B. Positions of the Parties

Rebecca Hicks argues that excepting her student loan debts from discharge will impose an undue hardship on the Debtors and the Debtors' dependents because their current inability to make payments on the student loans while maintaining a minimal standard of living is not likely to improve *36 in the foreseeable future. She maintains that the Debtors' expenses are reasonable given the age of their home, their need for two reliable vehicles, the lack of public transportation and the high cost of necessary medical expenses. Rebecca Hicks further predicts that, because of her MS, her income will not increase in the future and, in fact, will most likely decrease. In addition, she contends that Richard Hicks' income is "fairly steady" and is unlikely to increase because he cannot find a higher-paying job that allows him to be available evenings and weekends to help care for the children.

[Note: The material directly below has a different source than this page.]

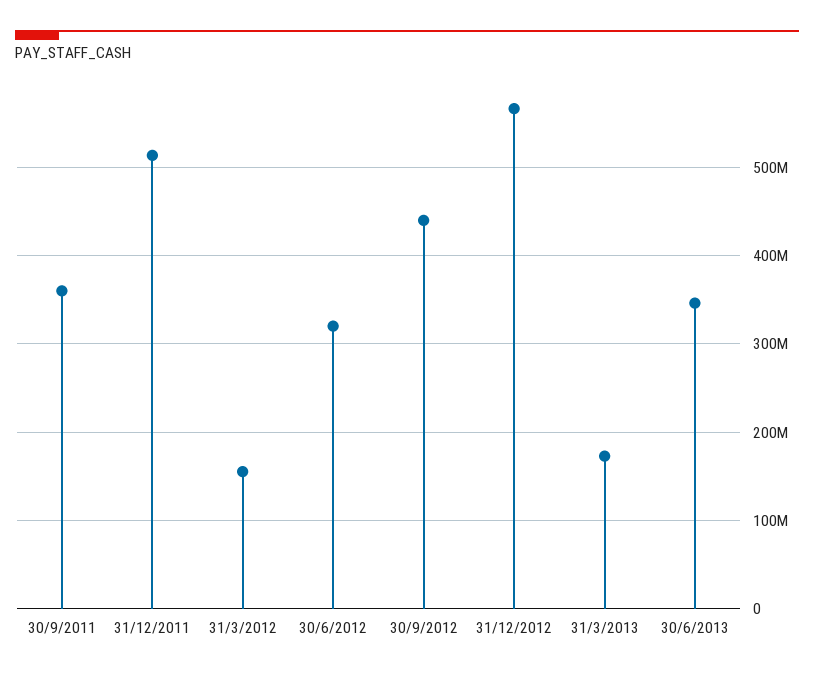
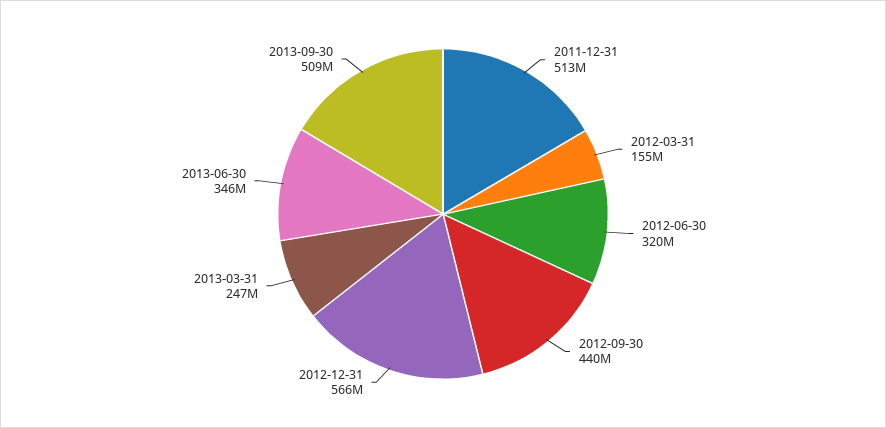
30/9/2011: 360000000 -> none
31/3/2013: 170000000 -> 247000000
2013-09-30: none -> 509000000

ECMC does not dispute that the Debtors' Income is unlikely to substantially Increase in the foreseeable future, and admits the possibility that Rebecca Hicks' illness may cause a decrease in household income. However, ECMC posits that the Debtors have not proven undue hardship as required by § 523(a)(8) because their present income, even if decreased, is sufficient to maintain the household at a minimum standard of living while still repaying the student loans. More specifically, ECMC points to substantial increases in the Debtors' expenses, even after the decrease of the Debtors' mortgage payments and discharge of other unsecured debts. Because the Debtors have not minimized their expenses, ECMC argues that the student loans are not dischargeable on the basis of undue hardship.

C. Discussion

1. The Legal Standard: A Quick Review

The burden is on the plaintiff in a § 523(a)(8) dischargeability action to prove, by a preponderance of the evidence, that failure to discharge the student loans will cause undue hardship to Rebecca Hicks or her dependents.[19]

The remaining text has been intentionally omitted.